Task details
Once you find the line with "customer number: CU88037 -> CU80837" in the entries below, return exactly every line from it through the line with "total: 23253.18 -> 37170.89".

Dataset

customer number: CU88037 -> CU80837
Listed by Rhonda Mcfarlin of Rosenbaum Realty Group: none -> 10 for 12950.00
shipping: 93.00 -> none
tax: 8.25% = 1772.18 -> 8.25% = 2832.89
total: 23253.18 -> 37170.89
---
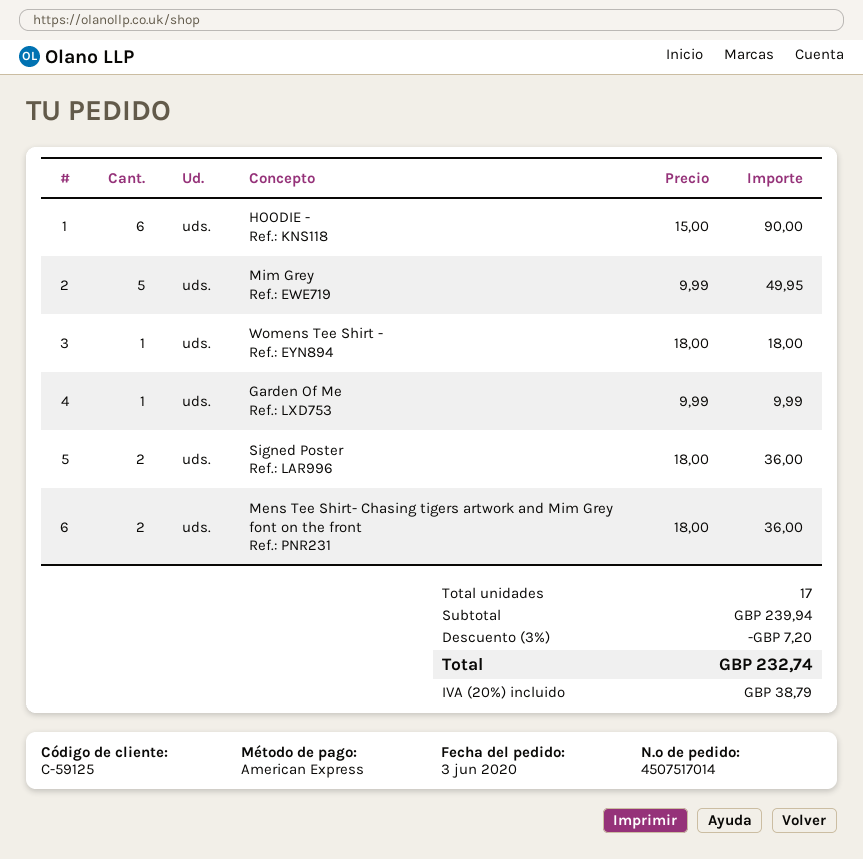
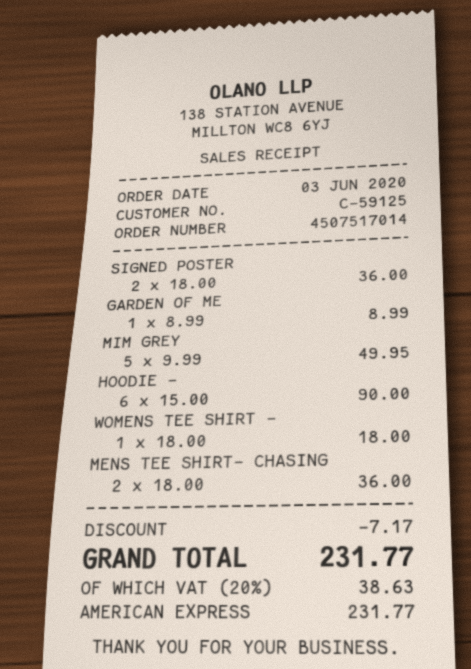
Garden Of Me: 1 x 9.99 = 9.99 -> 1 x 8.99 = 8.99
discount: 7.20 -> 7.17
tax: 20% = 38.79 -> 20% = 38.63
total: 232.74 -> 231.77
--
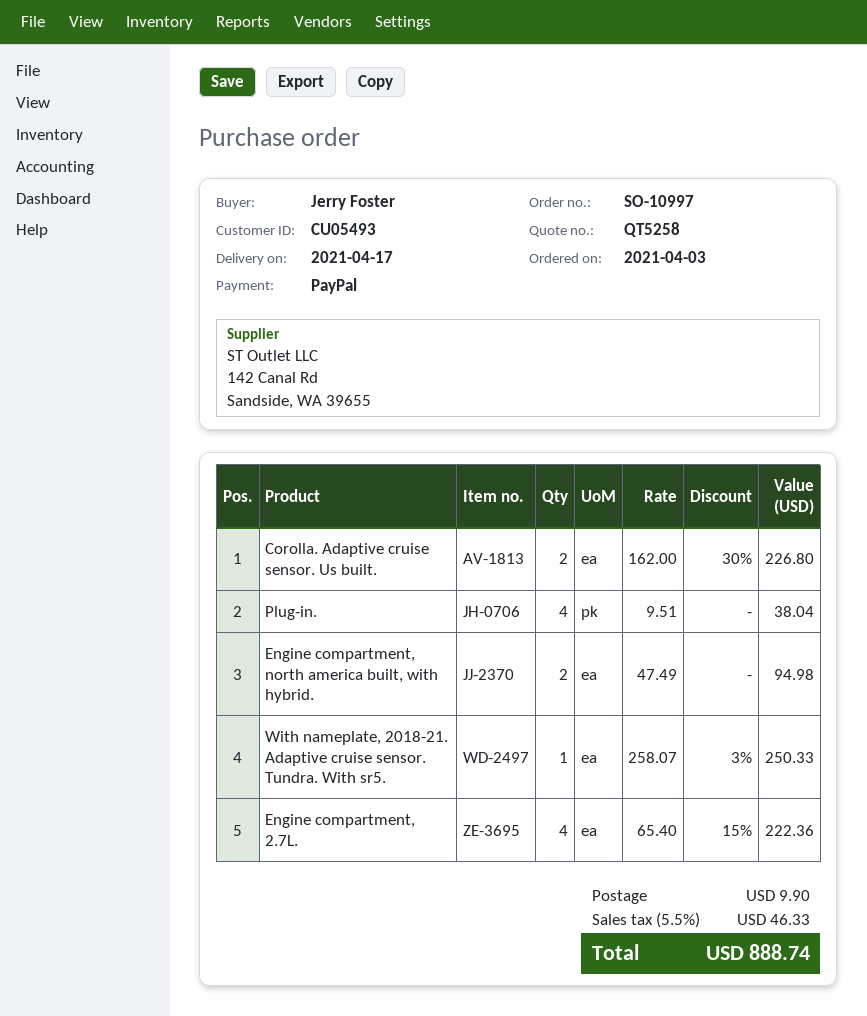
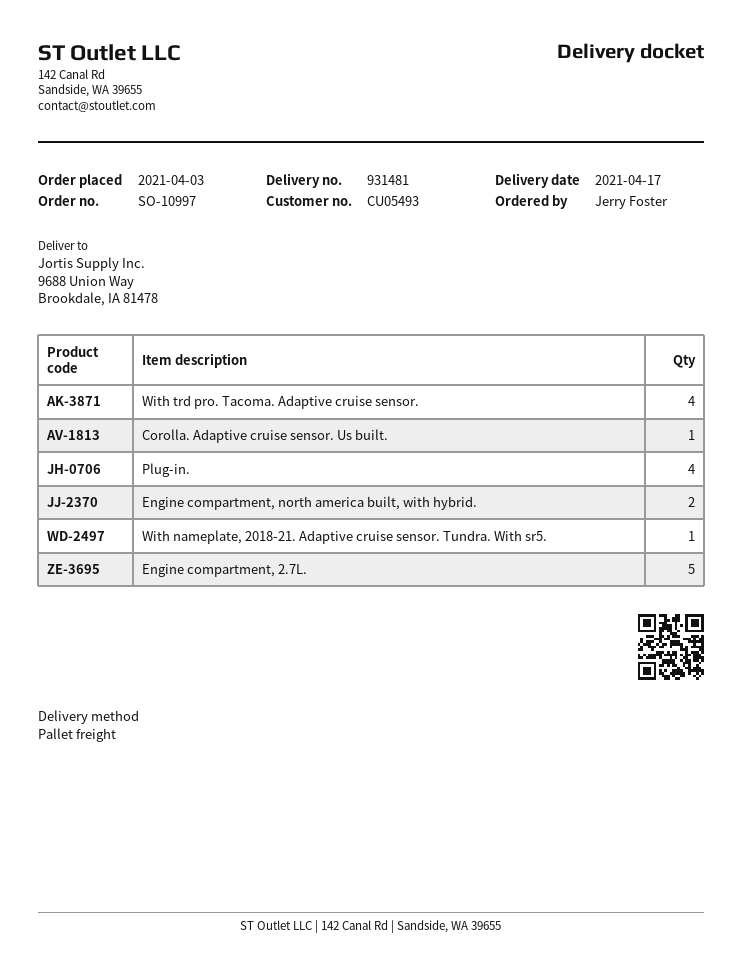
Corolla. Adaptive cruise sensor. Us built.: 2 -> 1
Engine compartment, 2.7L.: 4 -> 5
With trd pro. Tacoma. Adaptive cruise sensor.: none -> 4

Exercise response
customer number: CU88037 -> CU80837
Listed by Rhonda Mcfarlin of Rosenbaum Realty Group: none -> 10 for 12950.00
shipping: 93.00 -> none
tax: 8.25% = 1772.18 -> 8.25% = 2832.89
total: 23253.18 -> 37170.89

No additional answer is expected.